12/07/2011
We all have stories we’ll never tell.
Every Wednesday in my second year of university, K and I, like whiskey sours and gin and tonics were our religion, would blow off 8pm Computer Design Something-or-other class and drink ourselves silly. I never really knew if she felt obligated to compete with my inebriation, if she was actually just a secret hot mess or if she was just being a really, really good friend. Either way, the only thing that mattered was that she was there to hold my hair back when I threw up on my duvet cover and all over the carpet beside my bed.
That’s true friendship right there.
We’d come home around 2am, watch the only season of Friends I owned at the time in my bed and pass out from leading lives that no stable person would envy. We were like Ke$ha before Ke$ha was Ke$ha and for almost a year, we were really good at it.

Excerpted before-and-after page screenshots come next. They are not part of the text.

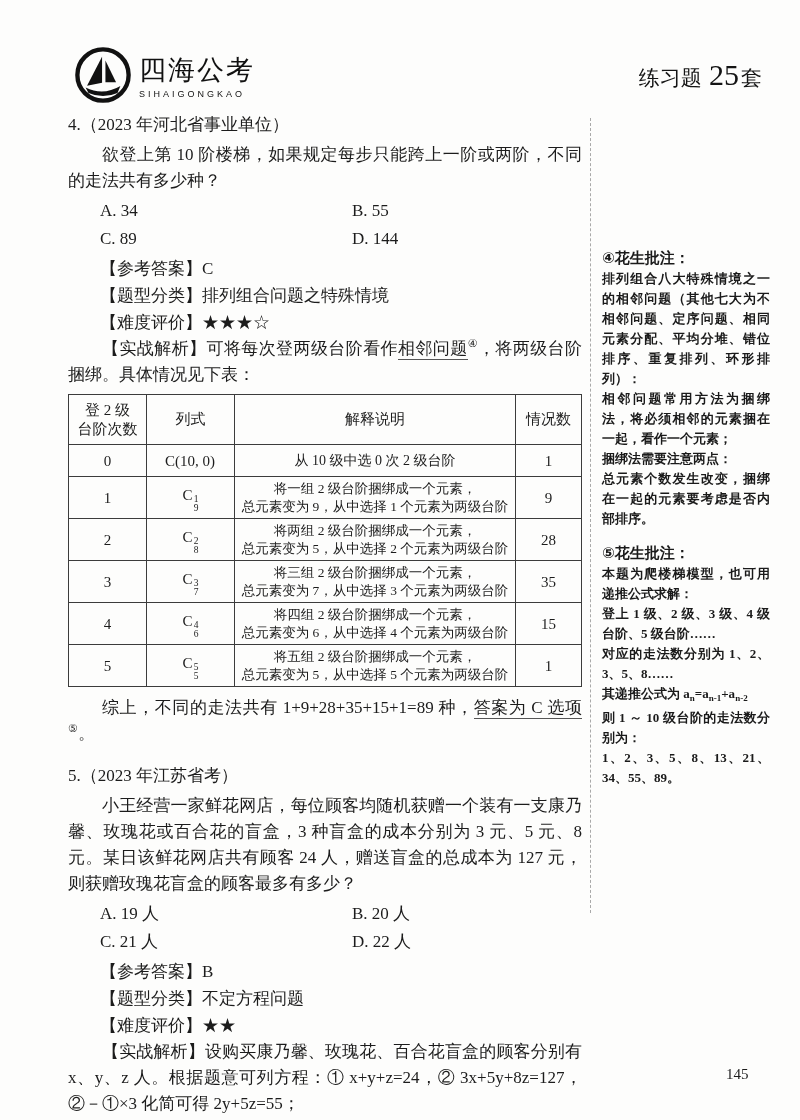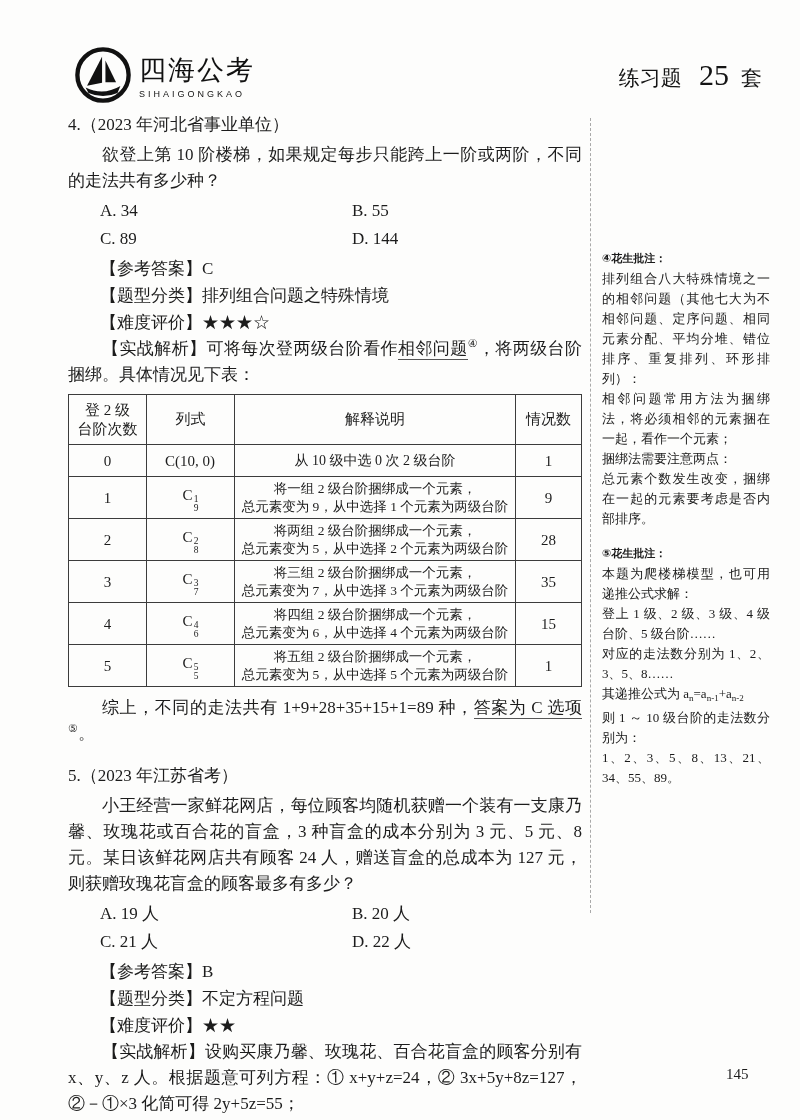--- a/index.html
+++ b/index.html
@@ -16,7 +16,7 @@
   .logo-cn { font-size:27px; font-weight:normal; letter-spacing:2px; font-family:"Liberation Sans","DejaVu Sans",sans-serif; color:#111; }
   .logo-en { font-size:9px; font-weight:normal; letter-spacing:3px; margin-top:1px; font-family:"Liberation Sans","DejaVu Sans",sans-serif; color:#111; }
   .edition { position:absolute; right:38px; top:58px; font-size:21px; color:#141414; }
-  .edition .ed-num { font-size:30px; margin:0 12px; }
+  .edition .ed-num { font-size:30px; margin:0 2px; }
   
   .divider { position:absolute; left:590px; top:118px; height:795px; width:0; border-left:1px dashed #a9a9a9; }
   

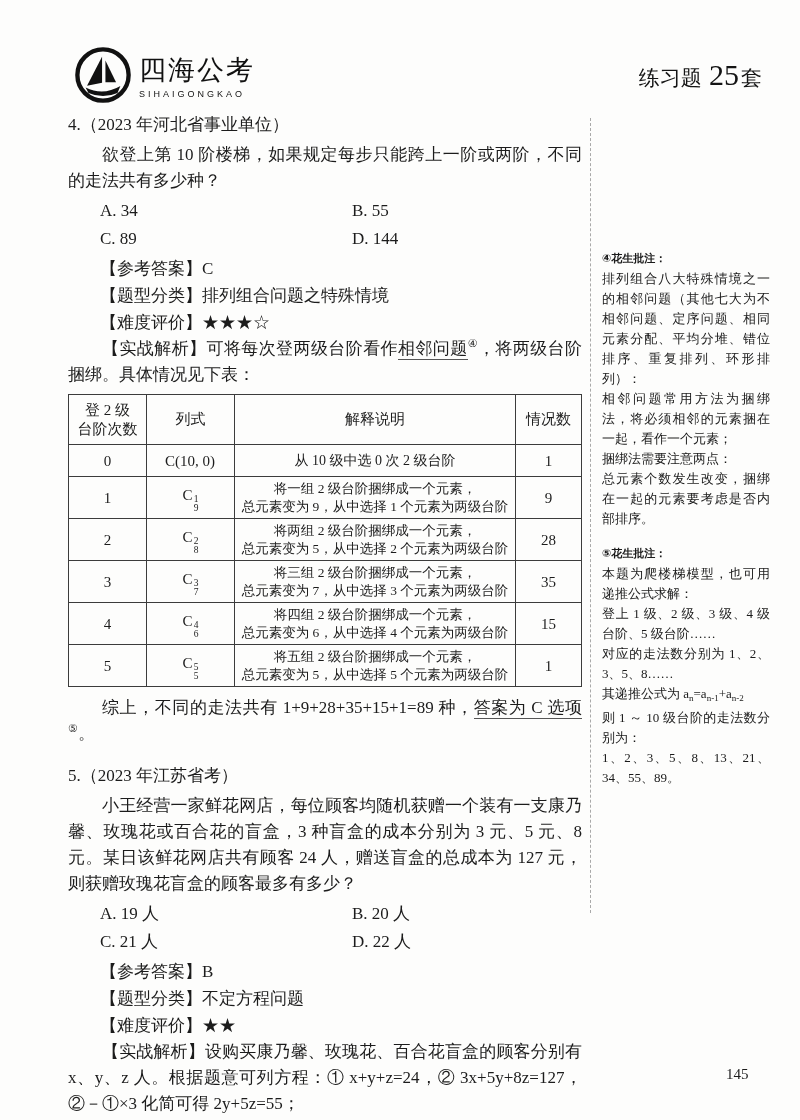--- a/index.html
+++ b/index.html
@@ -43,7 +43,7 @@
   .q5-gap { margin-top:16px; }
   
   .margin-col { position:absolute; left:602px; top:248px; width:168px; font-size:13px; line-height:20px; text-align:justify; color:#1a1a1a; }
-  .note-title { font-family:"Liberation Sans","DejaVu Sans",sans-serif; font-weight:bold; font-size:11px; margin-bottom:1px; }
+  .note-title { font-family:"Liberation Sans","DejaVu Sans",sans-serif; font-weight:bold; font-size:15px; margin-bottom:1px; }
   .note-p { margin:0; }
   .note-gap { margin-top:14px; }
   .fsub { font-size:9px; vertical-align:-3px; }

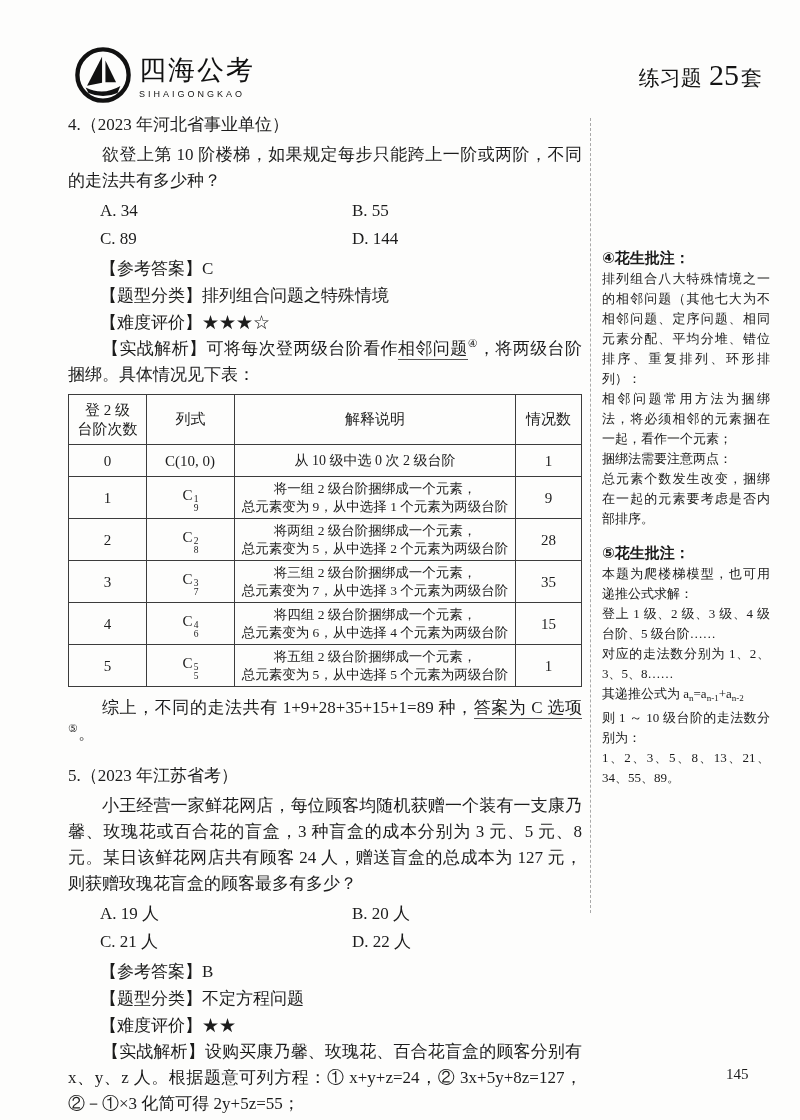--- a/index.html
+++ b/index.html
@@ -44,7 +44,7 @@
   
   .margin-col { position:absolute; left:602px; top:248px; width:168px; font-size:13px; line-height:20px; text-align:justify; color:#1a1a1a; }
   .note-title { font-family:"Liberation Sans","DejaVu Sans",sans-serif; font-weight:bold; font-size:15px; margin-bottom:1px; }
-  .note-p { margin:0; }
+  .note-p { margin:0;font-weight:bold; }
   .note-gap { margin-top:14px; }
   .fsub { font-size:9px; vertical-align:-3px; }
   

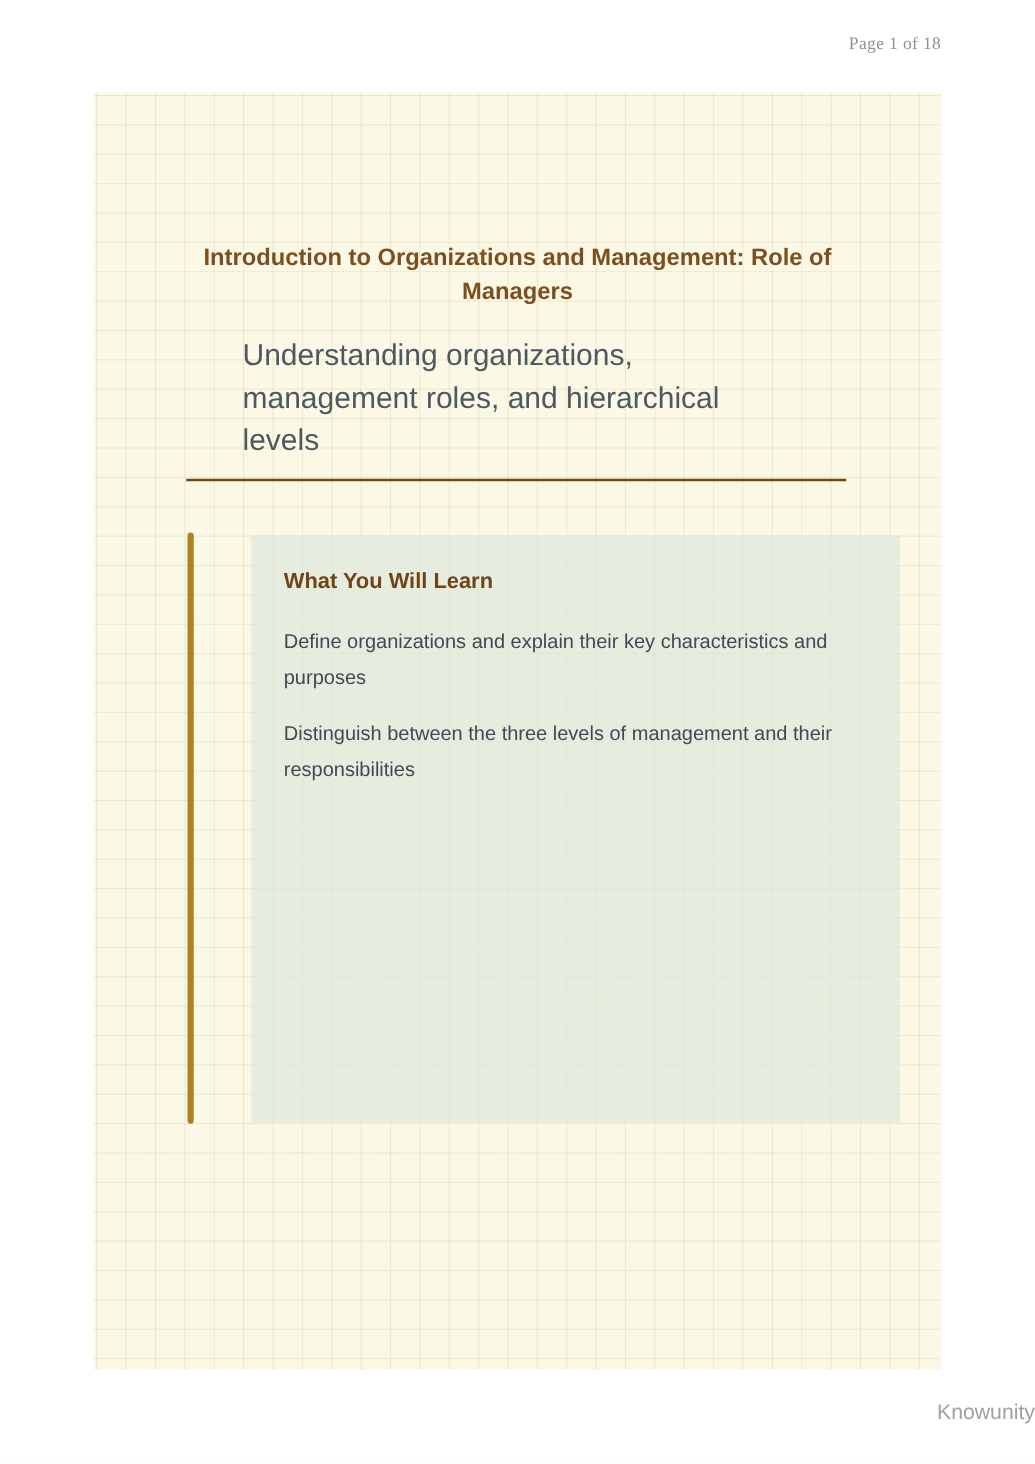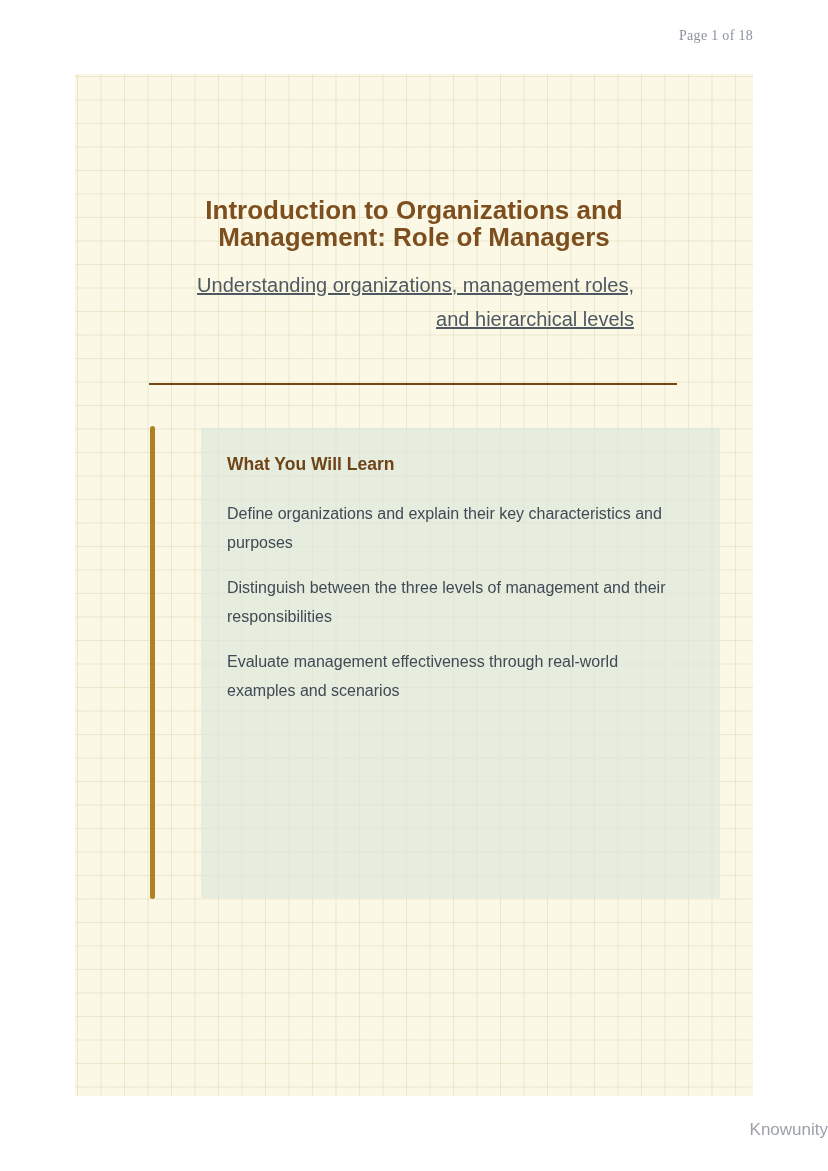--- a/index.html
+++ b/index.html
@@ -46,7 +46,7 @@
     transform: translateX(-50%);
     width: 540px;
     text-align: center;
-    font-size: 26px;
+    font-size: 19px;
     font-weight: bold;
     line-height: 27px;
     color: #7d4e1e;

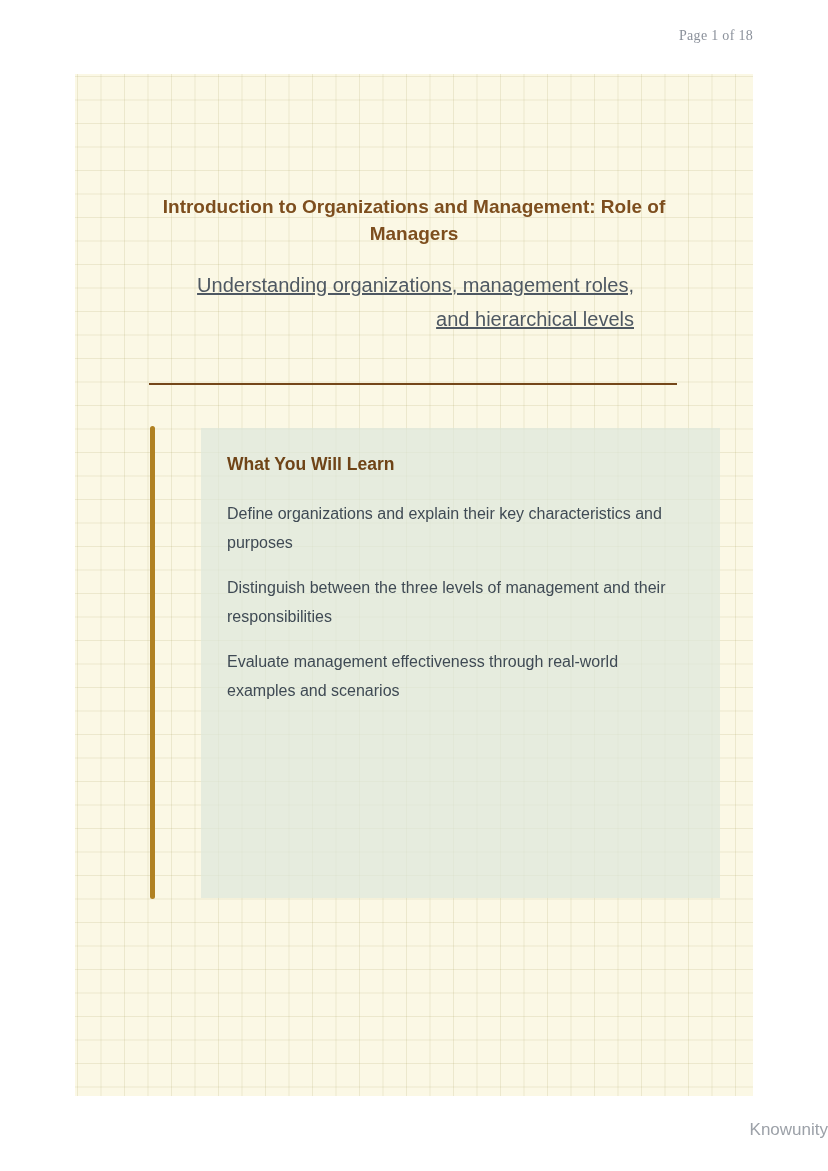--- a/index.html
+++ b/index.html
@@ -58,12 +58,11 @@
     left: 50%;
     transform: translateX(-50%);
     width: 440px;
-    text-align: right;
-    font-size: 20px;
+    text-align: left;
+    font-size: 24px;
     font-weight: 400;
     line-height: 34px;
     color: #4e5862;
-    text-decoration: underline;
   }
 
   .divider {

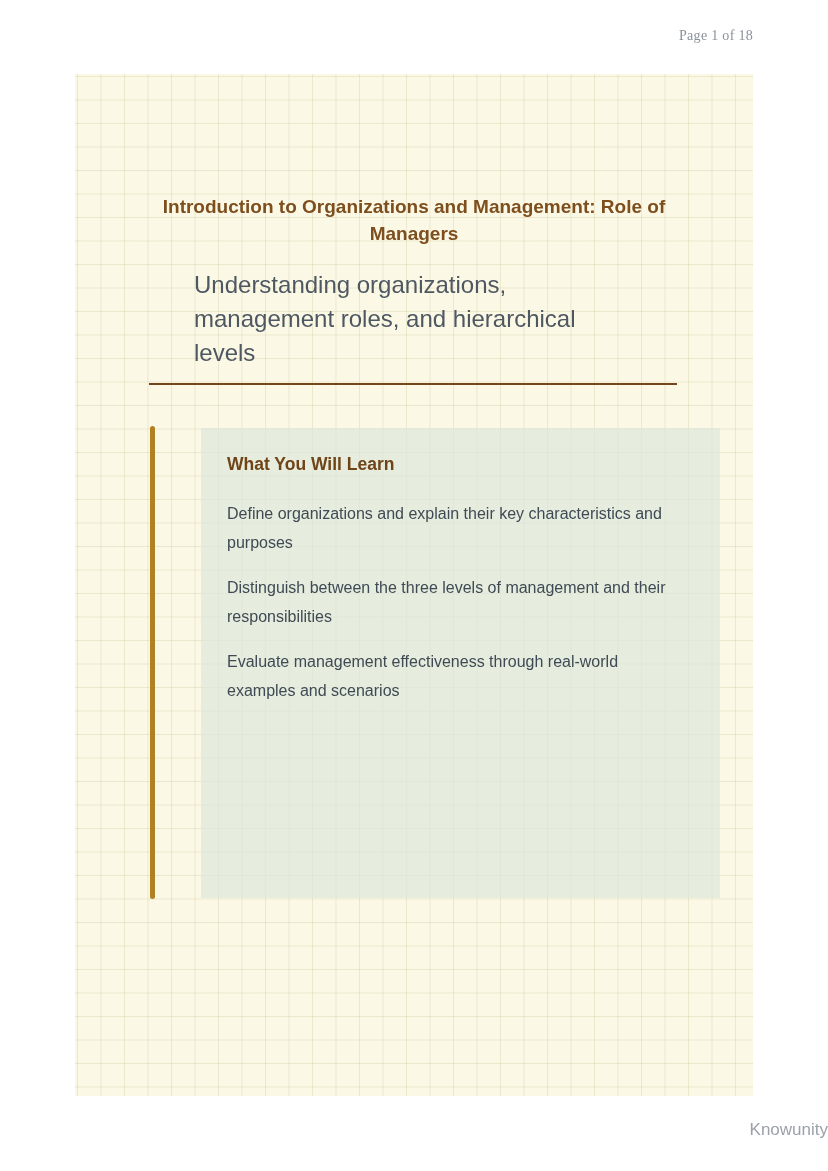--- a/index.html
+++ b/index.html
@@ -144,7 +144,6 @@
 
     <p class="learn-item">Define organizations and explain their key characteristics and purposes</p>
     <p class="learn-item">Distinguish between the three levels of management and their responsibilities</p>
-    <p class="learn-item">Evaluate management effectiveness through real-world examples and scenarios</p>
   </div>
 
 </div>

My bank account, liver and self-esteem all took a beating that year. I certainly didn’t set out to be the girl who walked into lecture the next morning with only vague inclinations of whether or not she confessed undying lust to her Teaching Assistant the night before. I didn’t set out to almost fail a class because I couldn’t draw a strong enough argument out of Brokeback Mountain. And I didn’t set out to wear heels at least 3 nights a week.
But when in Rome, right?
Except, yeah, it wasn’t Rome. It was wine country in Canada.
But being in close proximity to wine all day, every day did make that year of my life a little more understandable to the naked eye.
Regardless of the fact that I didn’t drink wine until last year.
When K and I moved to Toronto, we hadn’t really made a game plan for life. It took us close to 3 months to find an apartment that wasn’t the size of a cardboard box, a basement, $1,000,000 a month or so far away from the downtown core that it made living in Stratford look like a short commute. I had a job I managed to keep for one whole day (I was one of those sad people asking people to give up their salaries to save children or whales or the earth) and knew approximately one person I thought maybe might be friends with us.
Trust me when I say that moving to downtown Toronto was an amazing idea in theory. In execution, I’ve always wondered if I could have gotten to where I am now if I’d gone home, saved up some money and didn’t move to Toronto jobless and in debt.
I mean, it really was a wake-up call to go from having OSAP covering my ass, to being jobless in a booming metropolis with a degree in Popular Culture and having less than no idea about what I wanted to with my life.
So instead of stressing about it - a mind-set I wish I could get back but fear it ran away with my early twenties - K and I dressed up, took thousands of pictures of ourselves and danced wildly to salsa music in our living room alone.
And of course, played fake murder mystery. Just us two.
It’s hard to make a real point when I know that even though some of the decisions I made were seriously miscalculated, my mama called me the other day to tell me she’s proud of me.
I never win scratch tickets or the lottery. I never find money on the street. I always get the red lights or the yellow lights or get stuck behind the infuriating kid doing his first in-car session of Driver’s Ed. But as far as the really important things in life working out, well.. we all know I stood up to a Purolator truck and won.
So say what you want about me but speaks worlds of what tough little cookie I’ve turned out to be.
Maybe my dad taught me something after all.